The lighting and home decor retail market is undergoing a transformation. This transformation, in response to several factors —online retailing, millennial purchasing power, technological developments and social media to name a few — is evidence that the way successful business must be done today is much different than even five years ago. 

In order to stay relevant – and stay in business – showrooms have started to diversify to meet the needs of an increasingly intelligent and demanding consumer who has a multitude of options at their fingertips at any given moment. Recent market research completed by Lighting & Decor in October 2016 provides a glimpse into what our segment of the retail showroom landscape looks like today. 

No More Either Or?

The days of a “lighting showroom” or a “furniture store” may be numbered, as it’s clear from our research that now many retailers in these markets carry products across the gamut of home decor, not just from a singular category. Case in point: A whopping 78 percent of lighting showrooms surveyed sell home furnishings in their stores.

While lighting still makes up the majority of sales in lighting showrooms, our numbers reveal room for potential growth. Fifty-five percent of lighting showroom survey takers said home furnishings sales made up 10 percent or less of their total business, while nearly 33 percent said home furnishings made up 11 to 25 percent of their business.

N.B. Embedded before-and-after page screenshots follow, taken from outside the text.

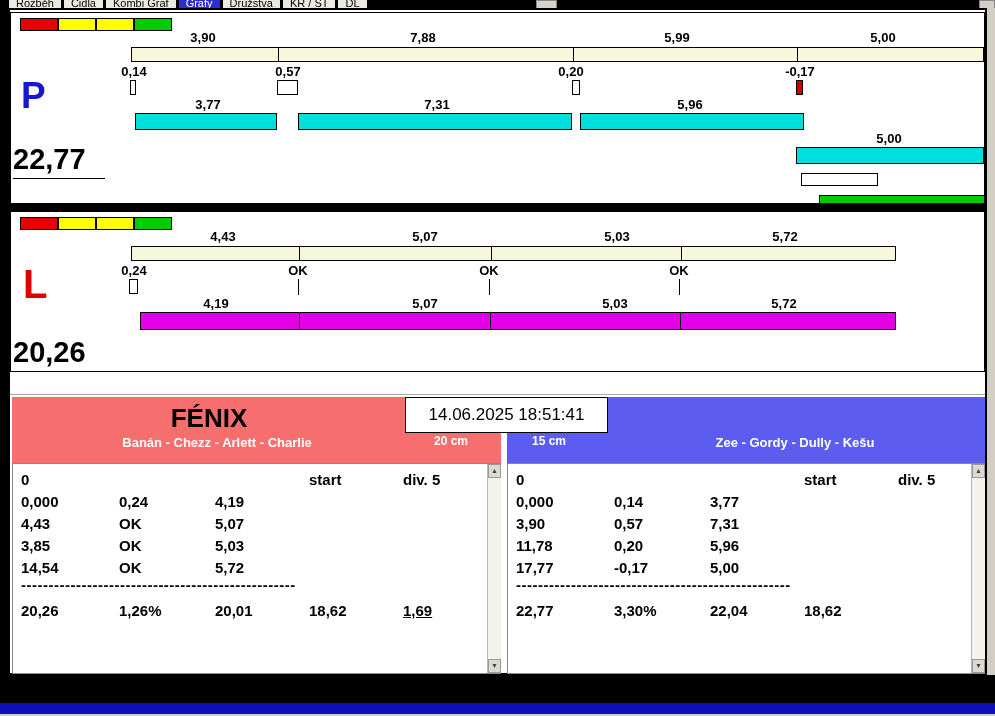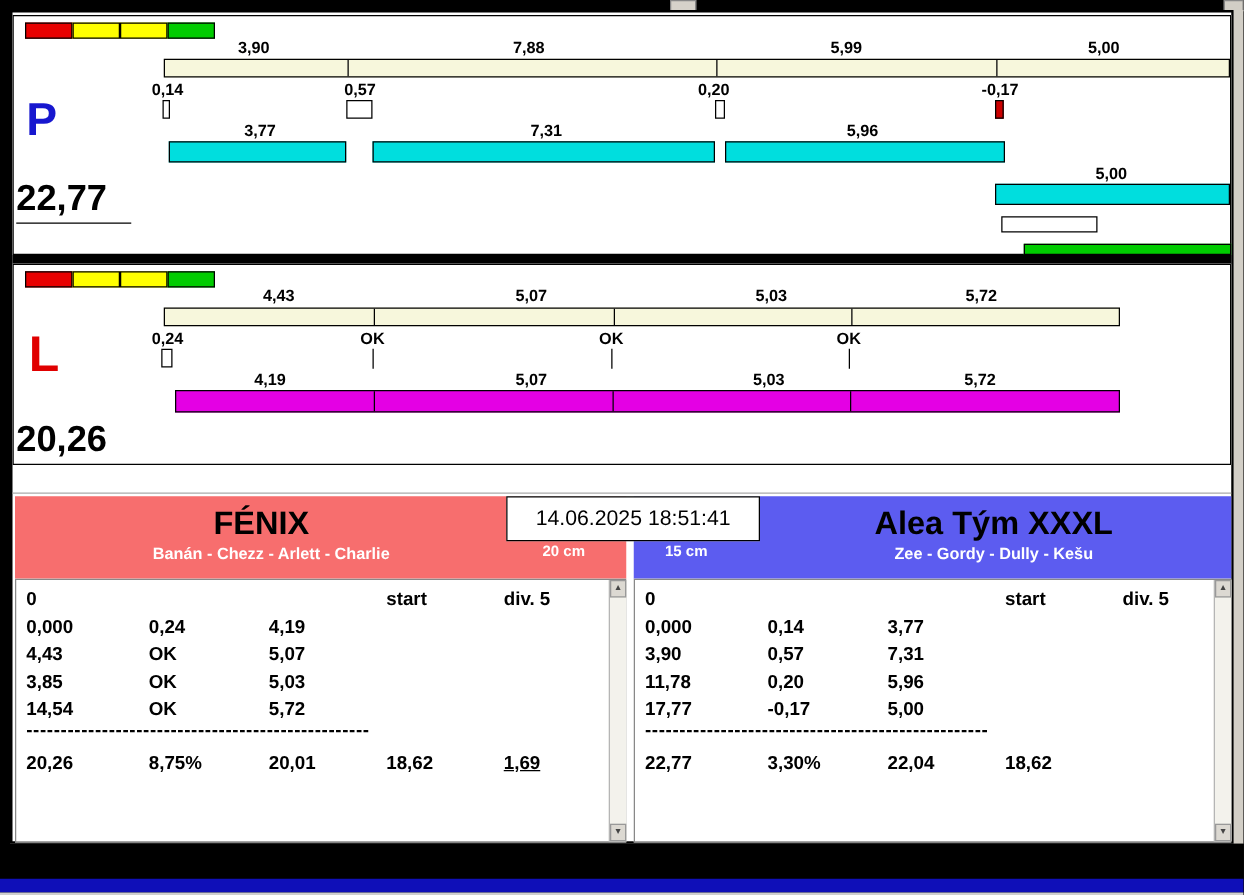--- a/index.html
+++ b/index.html
@@ -32,6 +32,11 @@
 
 <div class="screen">
 
+  <div class="tabwrap">
+    <div style="margin-top:-7px; white-space:nowrap;">
+      <span class="tab">Rozběh</span><span class="tab">Čidla</span><span class="tab">Kombi Graf</span><span class="tab active">Grafy</span><span class="tab">Družstva</span><span class="tab">KR / ST</span><span class="tab">DL</span>
+    </div>
+  </div>
   <div class="abs" style="left:536px;top:0;width:21px;height:13px;background:#d6d2ca;border:1px solid #888;"></div>
   <div class="abs" style="left:979px;top:0;width:16px;height:9px;background:#d2cec6;border:1px solid #888;"></div>
 

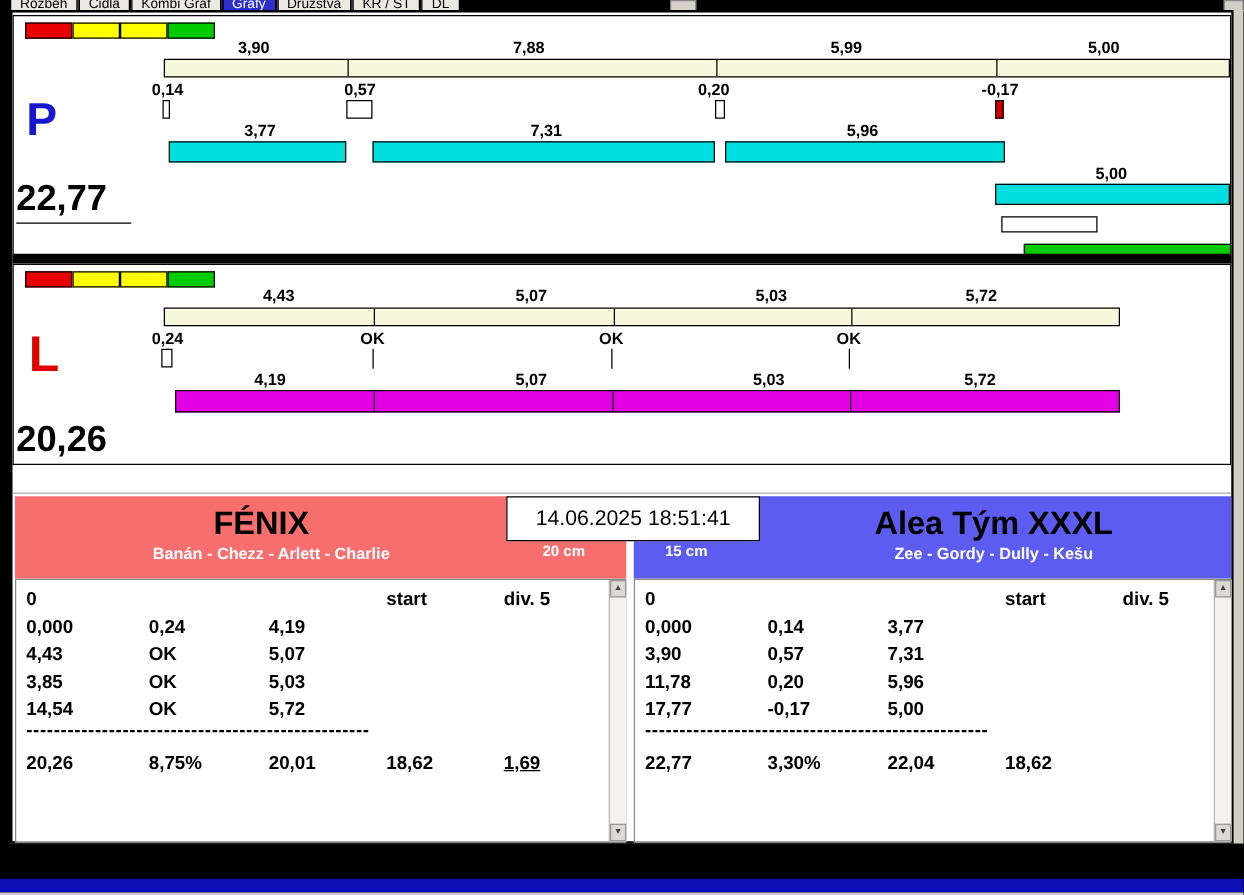--- a/index.html
+++ b/index.html
@@ -142,7 +142,6 @@
 
   <div class="abs" style="left:507px;top:397px;width:478px;height:66px;background:#5c5cf0;">
     <span class="hdr-height" style="left:42px;top:37px;">15 cm</span>
-    <span class="hdr-name" style="left:288px;top:6px;">Alea Tým XXXL</span>
     <span class="hdr-sub" style="left:288px;top:38px;">Zee - Gordy - Dully - Kešu</span>
   </div>
 

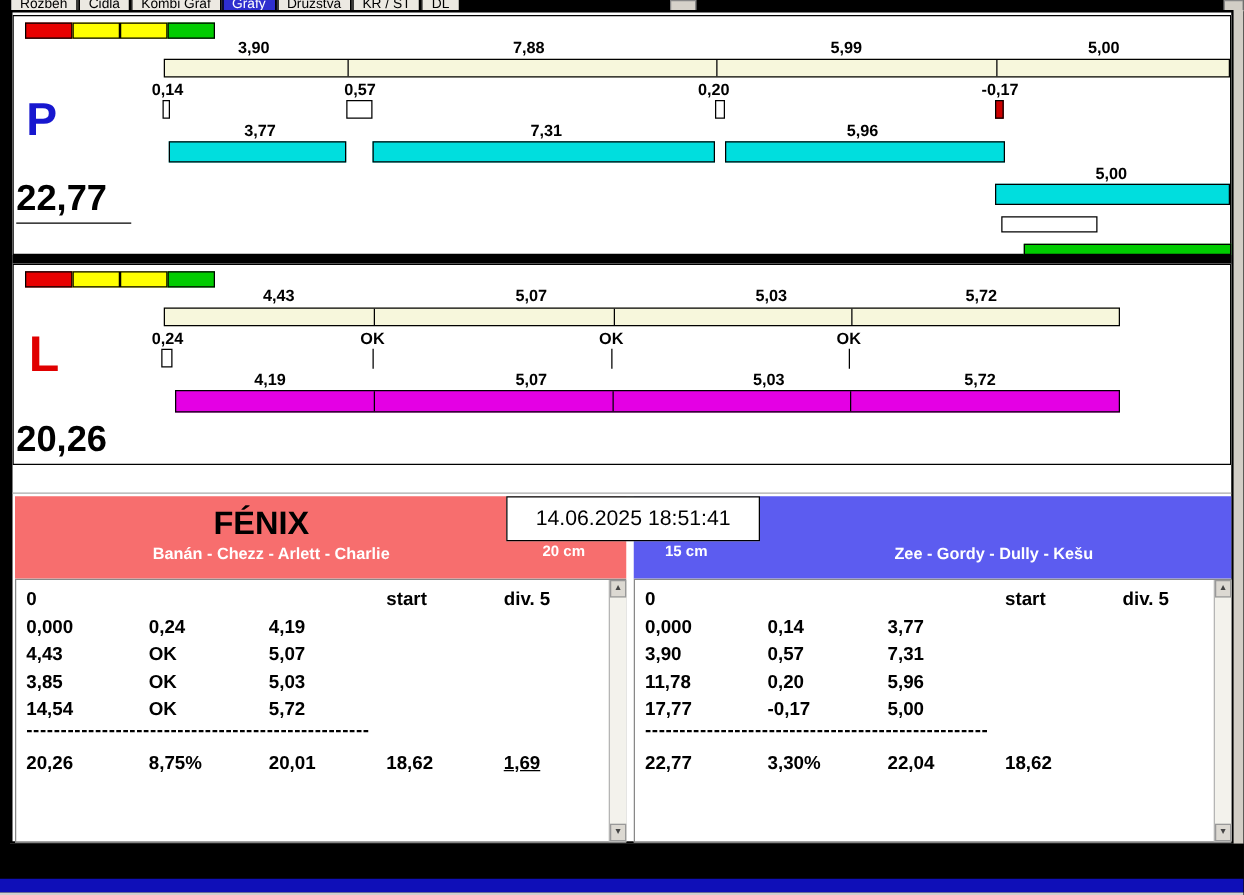--- a/index.html
+++ b/index.html
@@ -172,7 +172,7 @@
     <span class="cell" style="left:8px;top:112px;letter-spacing:0.5px;">--------------------------------------------------</span>
 
     <span class="cell" style="left:8px;top:138px;">20,26</span>
-    <span class="cell" style="left:106px;top:138px;">8,75%</span>
+    <span class="cell" style="left:106px;top:138px;">1,26%</span>
     <span class="cell" style="left:202px;top:138px;">20,01</span>
     <span class="cell" style="left:296px;top:138px;">18,62</span>
     <span class="cell" style="left:390px;top:138px;text-decoration:underline;">1,69</span>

Even for those who are not currently selling both lighting and home furnishings in their stores, the union of lighting and home decor seems to be on their minds, and on their horizons. Of those lighting showrooms that were not selling home furnishings, 87 percent were considering selling them in the future. 

What Does This Mean?

With the ease of e-commerce today, multicategory brick-and-mortar stores could be the key to longevity: Providing the knowledge and expertise only a showroom can bring, while expanding product offerings to present the customer with a one-stop shop for the whole home, is a way into the future.